Top of Recorded data
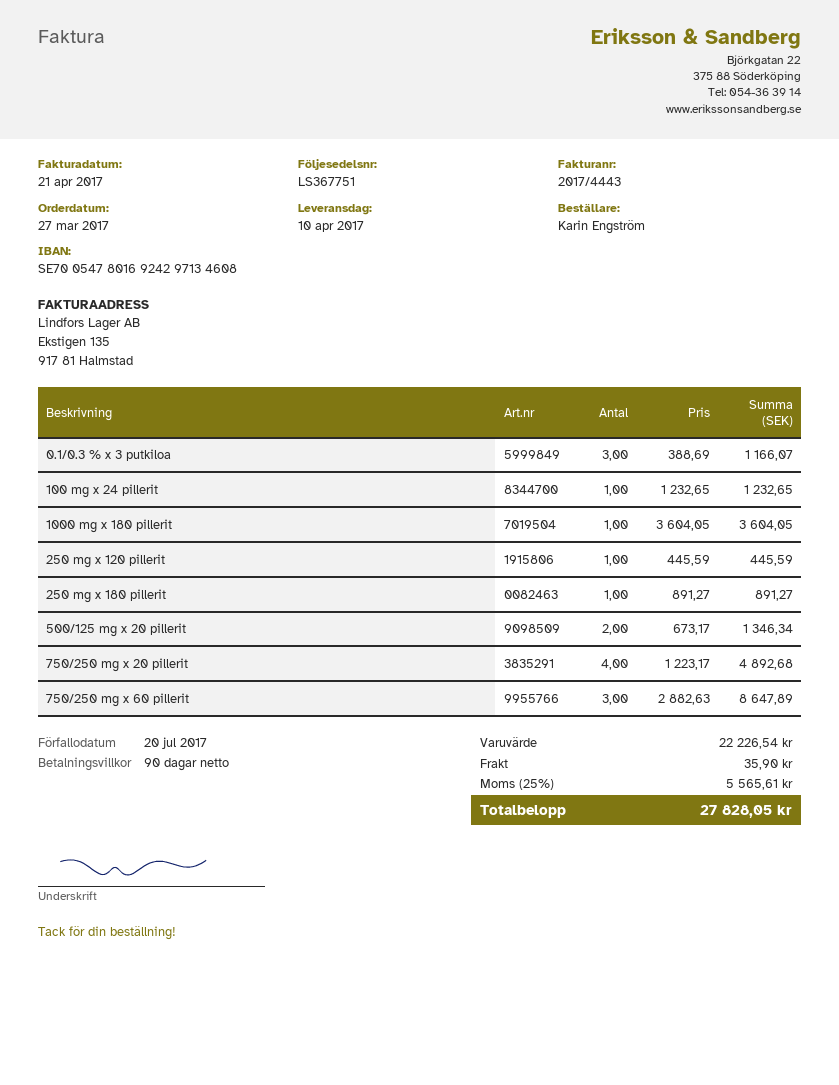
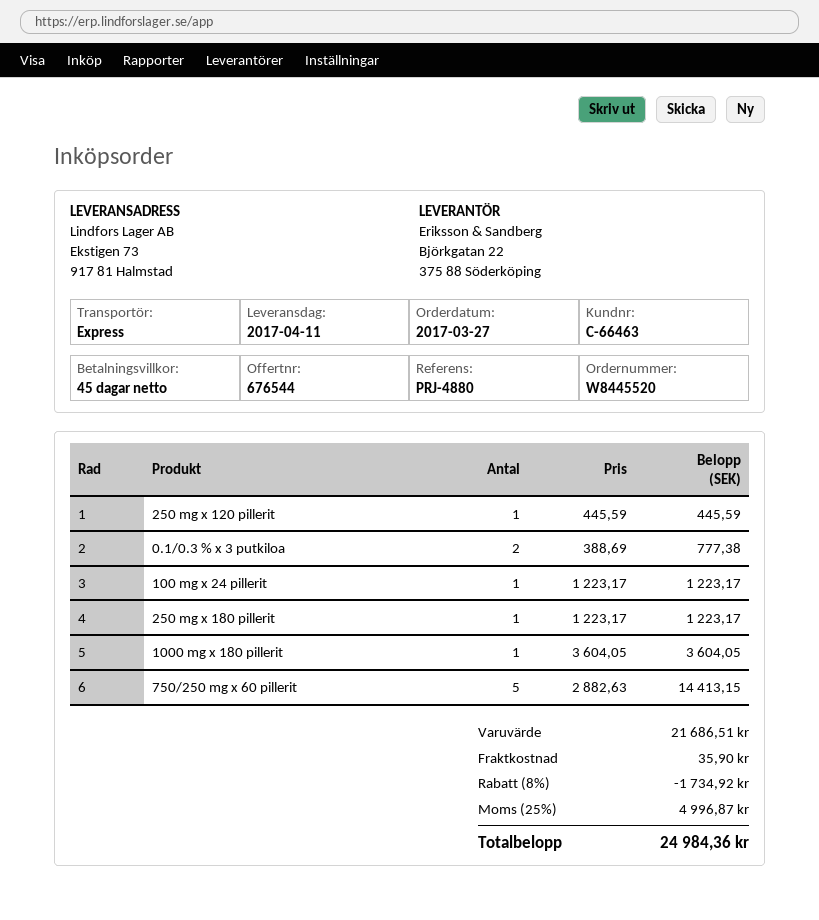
delivery date: 2017-04-10 -> 2017-04-11
payment terms: 90 days -> 45 days
0.1/0.3 % x 3 putkiloa: 3 x 388.69 = 1166.07 -> 2 x 388.69 = 777.38
100 mg x 24 pillerit: 1 x 1232.65 = 1232.65 -> 1 x 1223.17 = 1223.17
250 mg x 180 pillerit: 1 x 891.27 = 891.27 -> 1 x 1223.17 = 1223.17
500/125 mg x 20 pillerit: 2 x 673.17 = 1346.34 -> none
750/250 mg x 20 pillerit: 4 x 1223.17 = 4892.68 -> none
750/250 mg x 60 pillerit: 3 x 2882.63 = 8647.89 -> 5 x 2882.63 = 14413.15
subtotal: 22226.54 -> 21686.51
discount: none -> 8% = 1734.92
tax: 25% = 5565.61 -> 25% = 4996.87
total: 27828.05 -> 24984.36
Bottom of Recorded data
Work instruction: Would you please copy the lines above, from the one holding "0.1/0.3 % x" through the last, and nothing else?

Output below:
0.1/0.3 % x 3 putkiloa: 3 x 388.69 = 1166.07 -> 2 x 388.69 = 777.38
100 mg x 24 pillerit: 1 x 1232.65 = 1232.65 -> 1 x 1223.17 = 1223.17
250 mg x 180 pillerit: 1 x 891.27 = 891.27 -> 1 x 1223.17 = 1223.17
500/125 mg x 20 pillerit: 2 x 673.17 = 1346.34 -> none
750/250 mg x 20 pillerit: 4 x 1223.17 = 4892.68 -> none
750/250 mg x 60 pillerit: 3 x 2882.63 = 8647.89 -> 5 x 2882.63 = 14413.15
subtotal: 22226.54 -> 21686.51
discount: none -> 8% = 1734.92
tax: 25% = 5565.61 -> 25% = 4996.87
total: 27828.05 -> 24984.36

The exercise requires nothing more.